[Structured diff data]

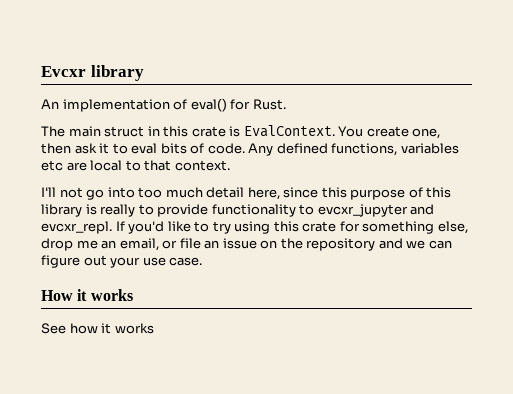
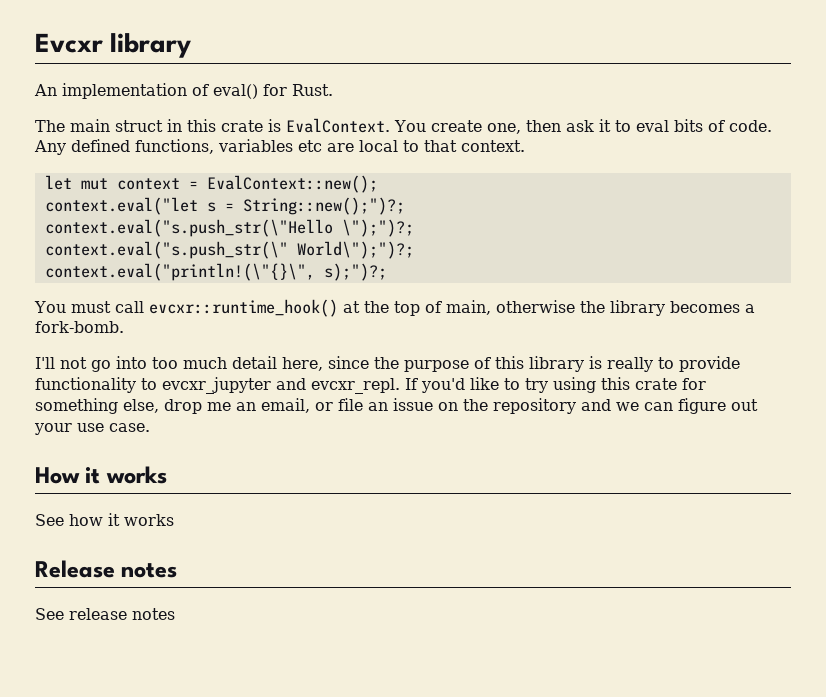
(230, 165) none -> [44,175,378,193] [44,197,405,215] [44,219,414,237] [44,241,414,259] [44,263,387,281] [34,299,755,317] [35,321,124,333] // let mut context = EvalContext::new(); // context.eval("let s = String::new();")?; // context.eval("s.push_str(\"Hello \");")?; // context.eval("s.push_str(\" World\");")?; // context.eval("println!(\"{}\", s);")?; // You must call evcxr::runtime_hook() at the top of main, otherwise the library becomes a fork-bomb.
[321,187,347,198] this -> [374,357,399,369] the
(154, 328) none -> [35,560,178,578] [35,608,175,620] // Release notes // See release notes

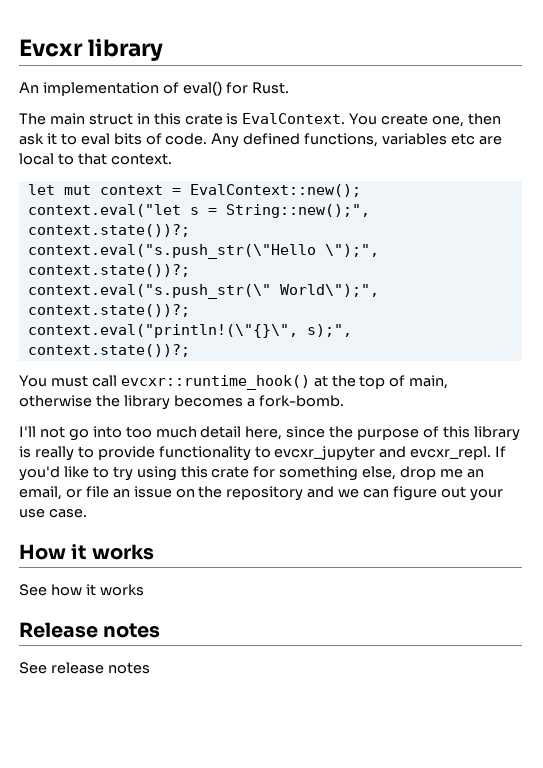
[242,197,405,215] String::new();")?; -> [225,204,370,218] [27,224,190,237] String::new();", context.state())?;
[341,219,414,237] \");")?; -> [324,244,379,257] [27,264,190,277] \");", context.state())?;
[296,241,414,259] World\");")?; -> [279,284,379,297] [27,304,190,317] World\");", context.state())?;
[323,263,387,281] s);")?; -> [306,324,352,337] [27,344,190,357] s);", context.state())?;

_EXERCISE BRIEF_
The entries must be written out again unchanged. Images are to be left out.

_REPLY_
(230, 165) none -> [44,175,378,193] [44,197,405,215] [44,219,414,237] [44,241,414,259] [44,263,387,281] [34,299,755,317] [35,321,124,333] // let mut context = EvalContext::new(); // context.eval("let s = String::new();")?; // context.eval("s.push_str(\"Hello \");")?; // context.eval("s.push_str(\" World\");")?; // context.eval("println!(\"{}\", s);")?; // You must call evcxr::runtime_hook() at the top of main, otherwise the library becomes a fork-bomb.
[321,187,347,198] this -> [374,357,399,369] the
(154, 328) none -> [35,560,178,578] [35,608,175,620] // Release notes // See release notes

[242,197,405,215] String::new();")?; -> [225,204,370,218] [27,224,190,237] String::new();", context.state())?;
[341,219,414,237] \");")?; -> [324,244,379,257] [27,264,190,277] \");", context.state())?;
[296,241,414,259] World\");")?; -> [279,284,379,297] [27,304,190,317] World\");", context.state())?;
[323,263,387,281] s);")?; -> [306,324,352,337] [27,344,190,357] s);", context.state())?;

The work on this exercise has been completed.